• _WHAT THIS TASK INVOLVES_: From the entries, copy out every line in which the word "Pilot" is found.

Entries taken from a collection
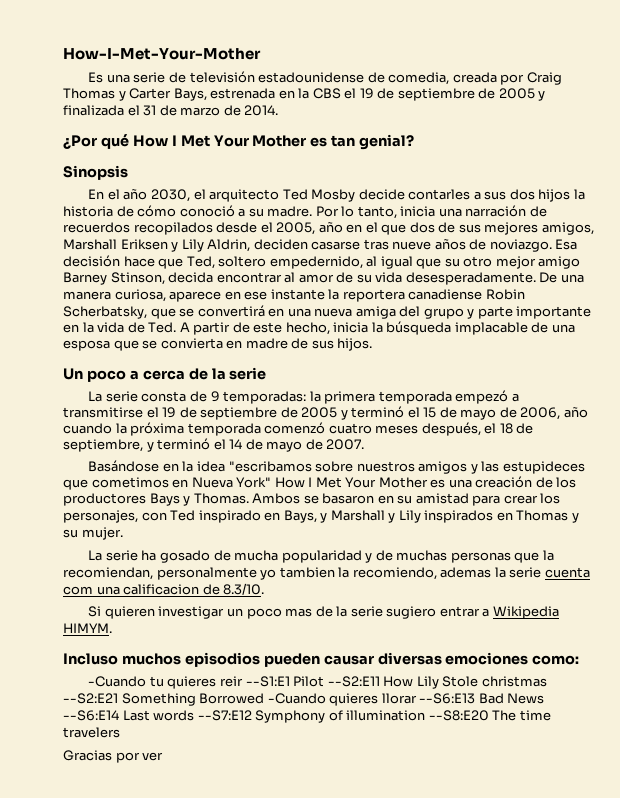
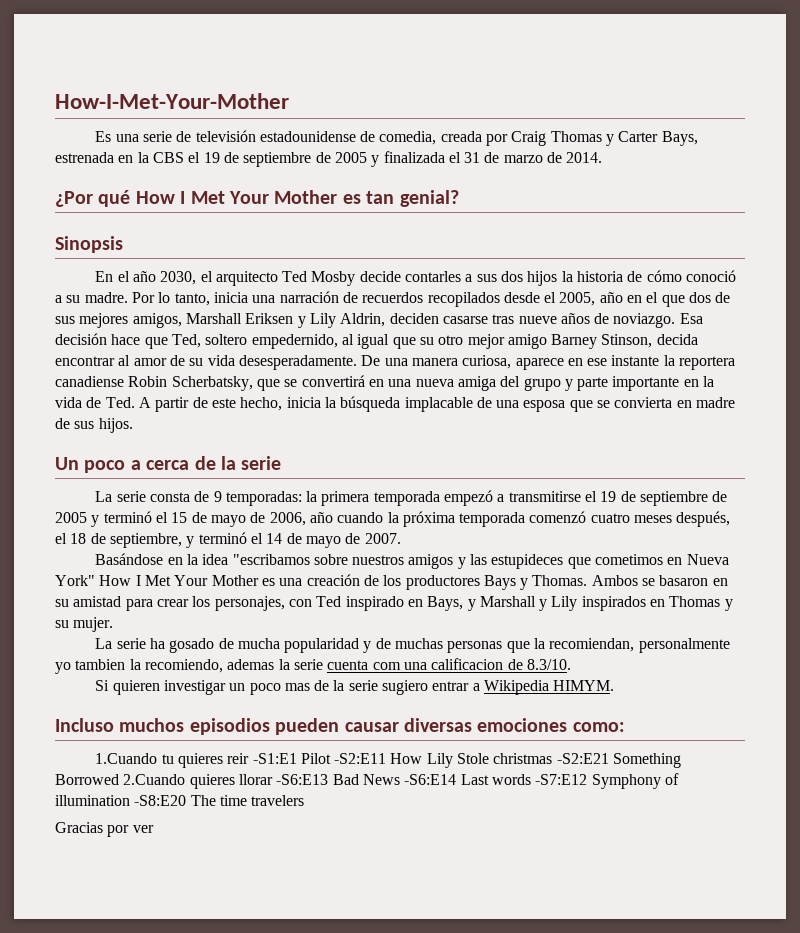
- -Cuando tu quieres reir --S1:E1 Pilot --S2:E11 How Lily Stole christmas --S2:E21 Something Borrowed -Cuando quieres llorar --S6:E13 Bad News --S6:E14 Last words --S7:E12 Symphony of illumination --S8:E20 The time travelers
+ 1.Cuando tu quieres reir -S1:E1 Pilot -S2:E11 How Lily Stole christmas -S2:E21 Something Borrowed 2.Cuando quieres llorar -S6:E13 Bad News -S6:E14 Last words -S7:E12 Symphony of illumination -S8:E20 The time travelers

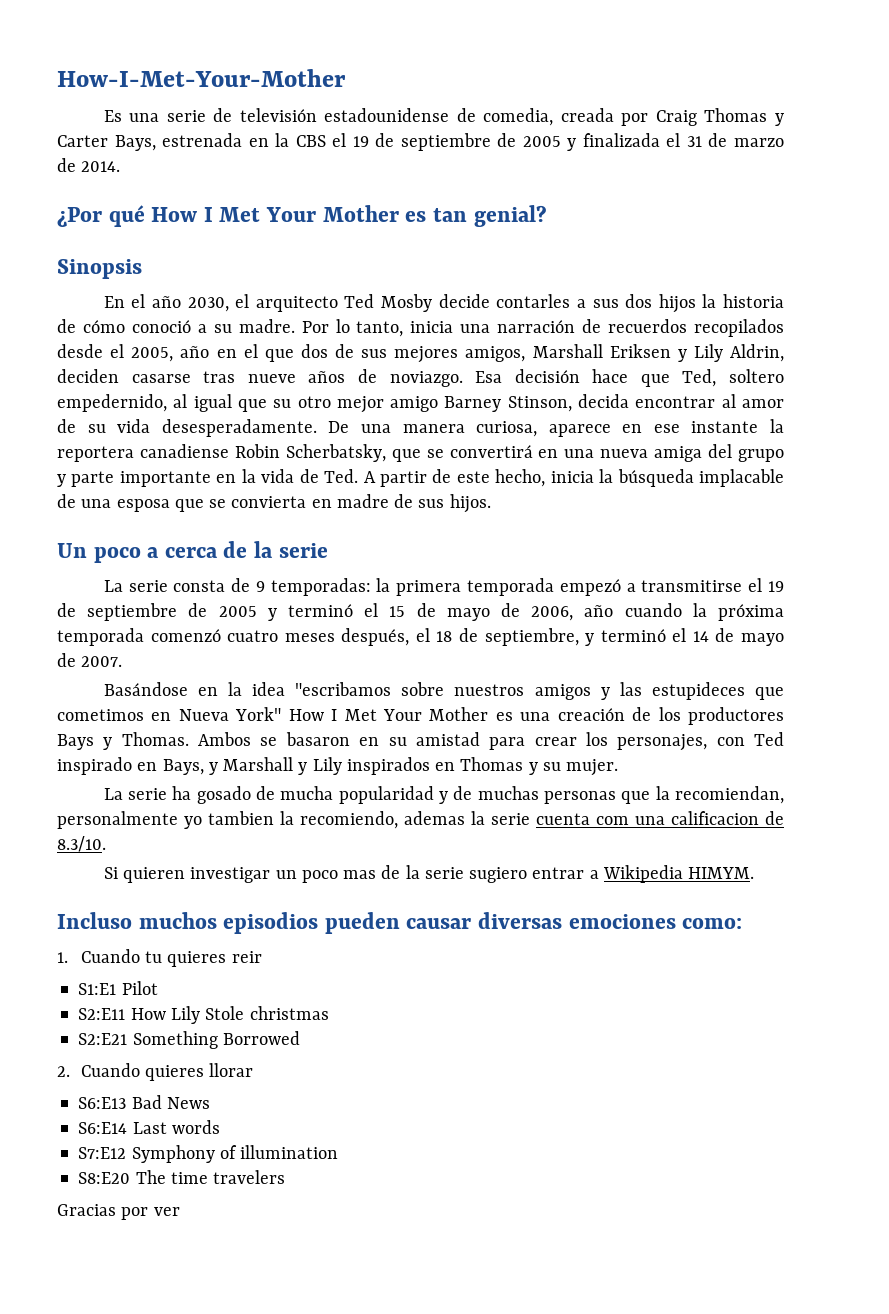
- 1.Cuando tu quieres reir -S1:E1 Pilot -S2:E11 How Lily Stole christmas -S2:E21 Something Borrowed 2.Cuando quieres llorar -S6:E13 Bad News -S6:E14 Last words -S7:E12 Symphony of illumination -S8:E20 The time travelers
+ 1. Cuando tu quieres reir
+ S1:E1 Pilot
+ S2:E11 How Lily Stole christmas
+ S2:E21 Something Borrowed
+ 2. Cuando quieres llorar
+ S6:E13 Bad News
+ S6:E14 Last words
+ S7:E12 Symphony of illumination
+ S8:E20 The time travelers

• _TASK OUTPUT_:
- -Cuando tu quieres reir --S1:E1 Pilot --S2:E11 How Lily Stole christmas --S2:E21 Something Borrowed -Cuando quieres llorar --S6:E13 Bad News --S6:E14 Last words --S7:E12 Symphony of illumination --S8:E20 The time travelers
+ 1.Cuando tu quieres reir -S1:E1 Pilot -S2:E11 How Lily Stole christmas -S2:E21 Something Borrowed 2.Cuando quieres llorar -S6:E13 Bad News -S6:E14 Last words -S7:E12 Symphony of illumination -S8:E20 The time travelers
- 1.Cuando tu quieres reir -S1:E1 Pilot -S2:E11 How Lily Stole christmas -S2:E21 Something Borrowed 2.Cuando quieres llorar -S6:E13 Bad News -S6:E14 Last words -S7:E12 Symphony of illumination -S8:E20 The time travelers
+ S1:E1 Pilot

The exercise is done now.